La ineficacia del imperio de la ley, o la falta de justicia, en este guión se instala en un momento específico de nuestra historia como país: el gobierno de Sebastián Piñera. La promesa incumplida del fin de la “puerta giratoria” para los delincuentes parece ser un concepto primordial, tal como indica la presencia de la foto del ex presidente en cada ida a denunciar a Kalule. Bajo ese ánimo de inseguridad, Fernández exhibe como ese miedo no sólo afecta al individuo sino a su entorno, así atisbamos el derrumbe conyugal de Jorge aunque el director ya había expuesto al matrimonio como una posibilidad de rutina infernal, donde sólo existen deberes y ningún placer.

Una de las virtudes de Fernandez surge al plantear personajes plenamente identificables, por ejemplo que Jorge sufra de diabetes (silenciosa enfermedad que afecta a millones en Chile) o el sueño de la casa propia convertido en pesadilla a causa de vecinos indeseables. En ese sentido, la puesta en escena adquieres rasgos documentales con la perturbadora secuencia en que el protagonista es amedrentado por los pandilleros mientras juegan una pichanga en la noche.
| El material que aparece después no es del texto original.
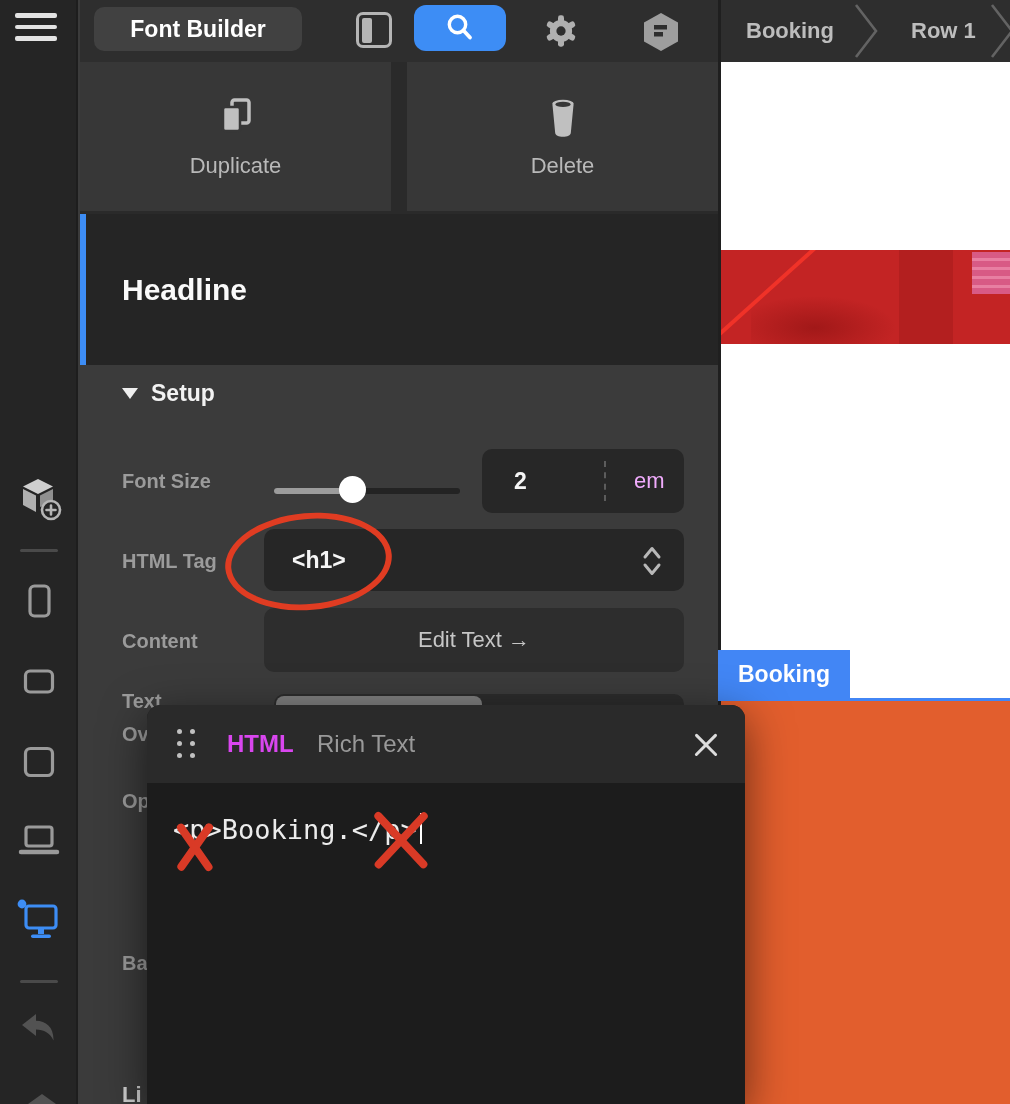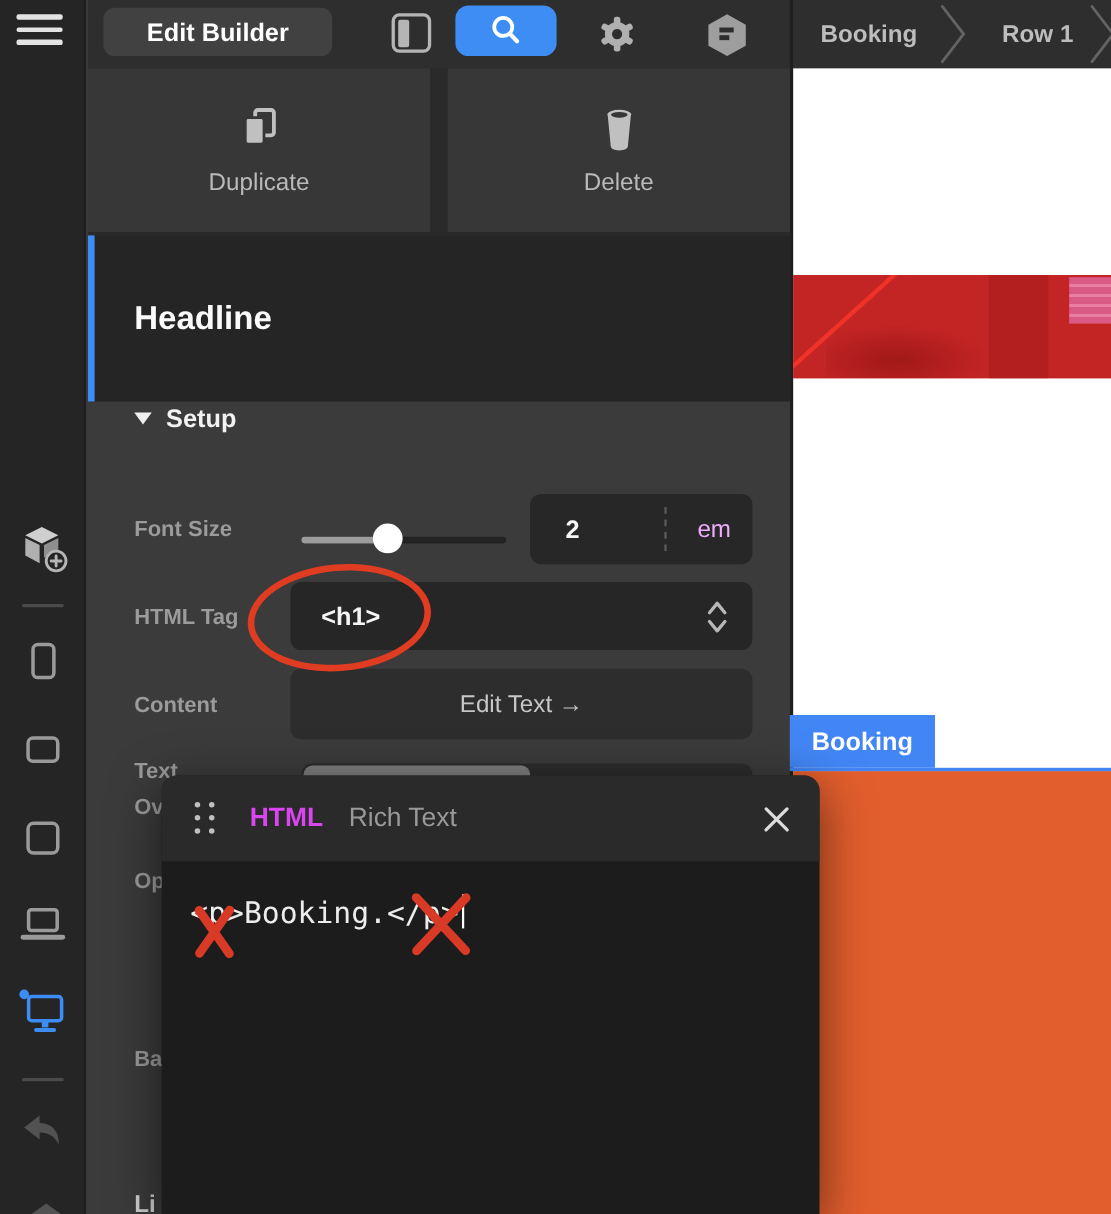--- a/index.html
+++ b/index.html
@@ -48,21 +48,21 @@
   .orange-sec { position:absolute; left:721px; top:701px; width:289px; height:403px; background:#e25e2d; cursor:pointer; }
 
   
   .panel { position:absolute; left:80px; top:62px; width:638px; height:1042px; background:#3b3b3b; z-index:10; }
   .action-row { position:absolute; left:0; top:0; width:638px; height:152px; background:#2a2a2a; display:flex; gap:16px; border-bottom:3px solid #2a2a2a; }
   .action-cell { flex:1; background:#373737; display:flex; flex-direction:column; align-items:center; justify-content:center; gap:14px; cursor:pointer; }
   .action-cell .lbl { color:#b9b9b9; font-size:22px; }
   .head-box { position:absolute; left:0; top:152px; width:638px; height:151px; background:#252525; }
   .head-box .bar { position:absolute; left:0; top:0; width:6px; height:151px; background:#3d8df5; }
   .head-box .title { position:absolute; left:42px; top:0; height:151px; display:flex; align-items:center; color:#fafafa; font-weight:bold; font-size:30px; }
-  .setup-row { position:absolute; left:42px; top:305px; display:flex; align-items:center; gap:13px; cursor:pointer; }
+  .setup-row { position:absolute; left:42px; top:318px; display:flex; align-items:center; gap:13px; cursor:pointer; }
   .setup-row .tri { width:0; height:0; border-left:8px solid transparent; border-right:8px solid transparent; border-top:11px solid #efefef; }
   .setup-row .txt { color:#f2f2f2; font-weight:bold; font-size:23px; }
 
   .row-label { position:absolute; left:42px; color:#9b9b9b; font-size:20px; font-weight:bold; }
 
   .slider { position:absolute; left:194px; top:414px; width:186px; height:28px; cursor:pointer; }
   .slider .track { position:absolute; left:0; top:12px; width:186px; height:6px; background:#232323; border-radius:3px; }
   .slider .fill { position:absolute; left:0; top:12px; width:78px; height:6px; background:#9c9c9c; border-radius:3px; }
   .slider .thumb { position:absolute; left:65px; top:0; width:27px; height:27px; background:#fff; border-radius:50%; }
 
@@ -254,21 +254,21 @@
     </div>
     <div class="rail-icon" style="top:1094px;">
       <svg width="42" height="10" viewBox="0 0 42 10">
         <path d="M24 0 L38 10 L10 10 Z" fill="#525252"></path>
       </svg>
     </div>
   </div>
 
   <div class="toolbar">
     <div class="pb-btn">
-      <span>Edit Builder</span>
+      <span>Font Builder</span>
     </div>
     <div class="tb-icon" style="left:276px;">
       <div class="panel-toggle"></div>
     </div>
     <div class="search-btn">
       <svg width="34" height="34" viewBox="0 0 34 34">
         <circle cx="14.5" cy="13.5" r="8.2" fill="none" stroke="#ffffff" stroke-width="3.4"></circle>
         <path d="M20.5 19.5 L27 26.5" stroke="#ffffff" stroke-width="3.8" stroke-linecap="round"></path>
       </svg>
     </div>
Momentos donde la escasa luz, la cámara que sigue el andar de Jorge y los gritos guturales de los flaites crean una sensación de agobio parecida a la vista en “El Pejesapo” cuando fuman pasta base.

El cineasta es pulcro en la filmación -a pesar del rebote de la luz roja de la cámara-, y cada imagen está lejos de ser decorativa sino que expresa, como el gran cine, varias ideas. Sin duda, la noción más provocativa ocurre cuando Jorge utiliza por primera vez la violencia como alternativa.  Saca la escopeta de su lugar de trabajo, pero no para proteger a su familia sino para defender la propiedad privada de su patrón frente a la fogata realizada un extraño. Síntesis demoledora de nuestro actuar como ciudadanos, en el que cuidamos antes al poder que a nuestros propios intereses.